Maher parlava degli attacchi dell’11 settembre. Stava parlando della guerra in Afghanistan. Il paese vacillava. L’aria era ancora densa di dolore e rabbia. In quel contesto, Maher disse qualcosa che scatenò una tempesta di fuoco. Ha suggerito che i terroristi abbiano mostrato più coraggio personale rispetto alle forze statunitensi. Non le truppe sul terreno. Le forze statunitensi che hanno lanciato missili cruise. La distanza tra il bombardiere e il pulsante. Questa è la distinzione che ha fatto. Ed era una distinzione che molti trovarono profondamente offensiva.
La reazione è stata immediata. Non si trattava solo di qualche tweet scontroso. È stata una risposta coordinata. Gli inserzionisti si sono innervositi. Gli sponsor si sono ritirati. La rete ABC ha osservato lo svolgersi delle conseguenze. Hanno visto la rabbia. Hanno visto le minacce. Hanno visto uno spettacolo che era stato un punto fermo del dibattito a tarda notte diventare improvvisamente una responsabilità.
Maher sosteneva che stava sottolineando un punto filosofico. Stava mettendo in dubbio la natura del coraggio. È coraggioso morire per una causa in cui credi? È coraggioso lanciare un missile da una distanza di sicurezza? Pensava di essere provocatorio in modo intelligente. Pensava di sfidare il pubblico a pensare di più alla guerra. Invece, ha dato ai critici esattamente ciò di cui avevano bisogno. Una citazione che potrebbe essere estrapolata dal contesto. Una frase che potrebbe servire a giustificare la cancellazione.

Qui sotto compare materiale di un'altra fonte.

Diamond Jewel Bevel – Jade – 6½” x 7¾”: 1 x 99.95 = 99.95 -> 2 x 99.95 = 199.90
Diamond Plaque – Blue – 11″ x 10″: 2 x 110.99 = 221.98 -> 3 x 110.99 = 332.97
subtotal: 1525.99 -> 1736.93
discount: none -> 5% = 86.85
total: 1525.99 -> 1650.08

La ABC ha chiamato. Lo spettacolo è stato cancellato. Non è stato un declino graduale. È stata una fermata improvvisa. Una sera andò in onda lo spettacolo. L’indomani non c’era più. La controversia sulle sue osservazioni sulla guerra in Afghanistan e sugli attacchi dell’11 settembre è stata la goccia che ha fatto traboccare il vaso. Per Maher, è stato un momento di carriera. Un punto cardine. Per lo spettacolo, era la fine.

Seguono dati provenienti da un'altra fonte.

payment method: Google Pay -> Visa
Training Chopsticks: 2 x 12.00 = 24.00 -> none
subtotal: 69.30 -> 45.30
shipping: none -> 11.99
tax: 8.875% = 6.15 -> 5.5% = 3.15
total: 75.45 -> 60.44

Alcuni dicono che fosse censura. Altri dicono che era responsabilità. La verità probabilmente sta nel mezzo. Ma il risultato è stato lo stesso. La piattaforma è scomparsa. Il pubblico ha dovuto trovare un altro posto per ascoltare la sua interpretazione. E il dibattito su cosa sia accettabile in TV è continuato. Sta ancora succedendo. In un formato diverso. Con host diversi. Ma le stesse domande. Chi può parlare? E cosa possono dire?
Maher andò avanti. Ha ottenuto un nuovo spettacolo. Real Time è iniziato su HBO. Il formato è cambiato. Il tono è cambiato. Ma il vantaggio è rimasto. La volontà di dire cose che mettono a disagio le persone. È ancora lì. Solo in uno spazio diverso. Dove la posta in gioco è leggermente più bassa. O forse semplicemente diverso.
La cancellazione di Politicamente scorretto rimane un caso di studio. Nella commedia. In politica. Sulla linea sottile tra libertà di parola e indignazione pubblica. È un promemoria. Quelle parole hanno delle conseguenze. Anche quando dovrebbero essere intelligenti. Anche quando dovrebbero avere ragione.